In [1]:
# ---------- Importing Libraries ----------
import pandas as pd
import polars as pl
import numpy as np
import matplotlib.pyplot as plt
from pathlib import Path
import warnings

# Ignore warnings
warnings.filterwarnings("ignore")

# Display options
pd.set_option("display.max_columns", 50)



## Loading & Merging Datasets

In [2]:

# ---------- Paths ----------
data = Path(r"C:/Users/Aisha Kanyiti/Desktop/TMP 2nd Project")

# ---------- Helper: Check if file has header ----------
def file_has_header(path: Path, probe_prefix="timestamp"):
    with open(path, "r", encoding="utf-8") as f:
        first = f.readline().strip().strip("#").strip('"').lower()
    return first.startswith(probe_prefix)

# ---------- Load Category Tree (Raw) ----------
cat_tree_raw = pd.read_csv(data / "category_tree(in).csv", header=None, dtype=str, encoding="utf-8")


# ---------- Load Events (Raw) ----------
events_path = data / "events(in).csv"
events_has_header = file_has_header(events_path, probe_prefix="timestamp")
events_raw = pd.read_csv(
    events_path,
    header=0 if events_has_header else None,
    names=None if events_has_header else ["timestamp", "visitorid", "event", "itemid", "transactionid"],
    encoding="utf-8"
)

# ---------- Load Item Properties Parts (Raw) ----------
def load_item_props_raw(path: Path):
    has_header = file_has_header(path, probe_prefix="timestamp")
    return pl.read_csv(
        path,
        has_header=has_header,
        new_columns=None if has_header else ["timestamp", "itemid", "property", "value"]
    )

ip1_raw = load_item_props_raw(data / "item_properties_part1.1.csv")
ip2_raw = load_item_props_raw(data / "item_properties_part2.csv")

# Combine
item_properties_raw = pl.concat([ip1_raw, ip2_raw])

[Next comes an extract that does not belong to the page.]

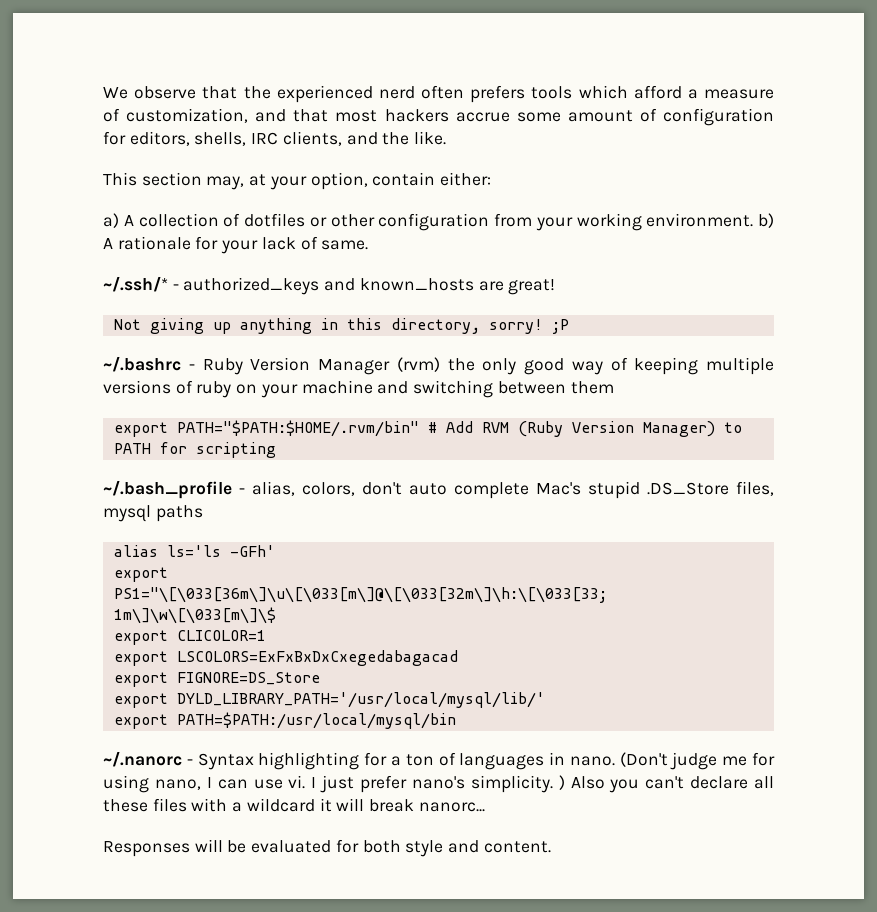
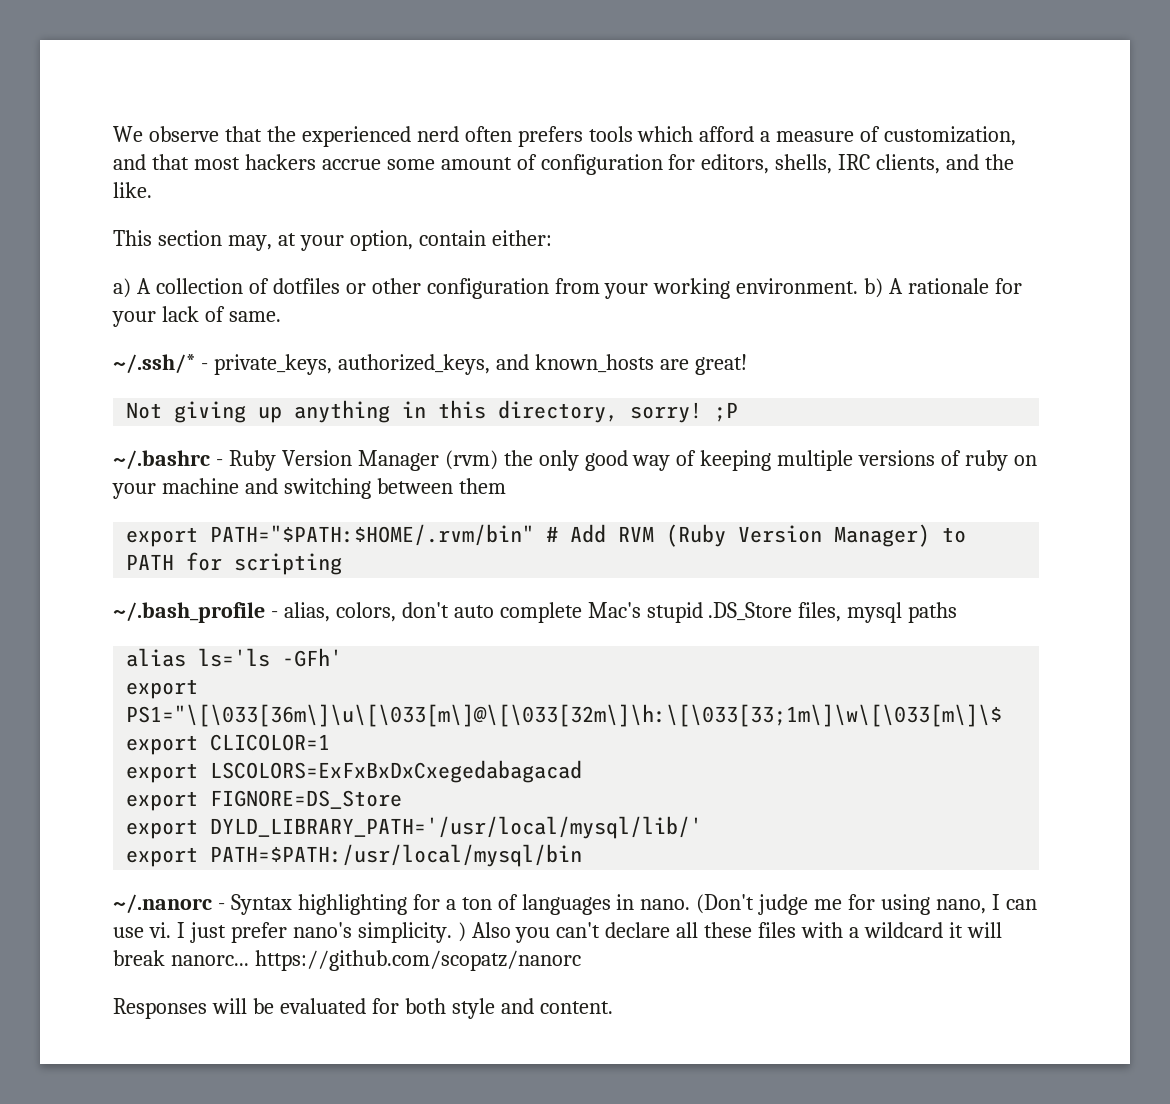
[183,277,320,295] authorized_keys -> [213,354,490,375] private_keys, authorized_keys,
(485, 807) none -> [254,950,581,971] https://github.com/scopatz/nanorc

print("Item_properties_raw shape:", item_properties_raw.shape)


Item_properties_raw shape: (20275902, 4)


In [3]:
import os
print(os.listdir(data))


['.ipynb_checkpoints', '.venv', 'About Recommendation System Dataset.pdf', 'category_tree(in).csv', 'events(in).csv', 'item_properties_part1.1.csv', 'item_properties_part2.csv', 'project.py', 'Rec.ipynb', 'sys.ipynb']


Data Cleaning

In [4]:

# ---------- Clean Category Tree ----------
def clean_category_tree(df: pd.DataFrame) -> pd.DataFrame:
    def is_int_like(s):
        s = str(s).strip()
        return s.lstrip("-").isdigit()
    if df.shape[1] >= 2 and (not is_int_like(df.iloc[0, 0]) or not is_int_like(df.iloc[0, 1])):
        df = df.iloc[1:].copy()
    df = df.iloc[:, :2]
    df.columns = ["child", "parent"]
    df["child"] = pd.to_numeric(df["child"], errors="coerce").astype("Int64")
    df["parent"] = pd.to_numeric(df["parent"], errors="coerce").astype("Int64")
    return df.dropna(subset=["child", "parent"]).reset_index(drop=True)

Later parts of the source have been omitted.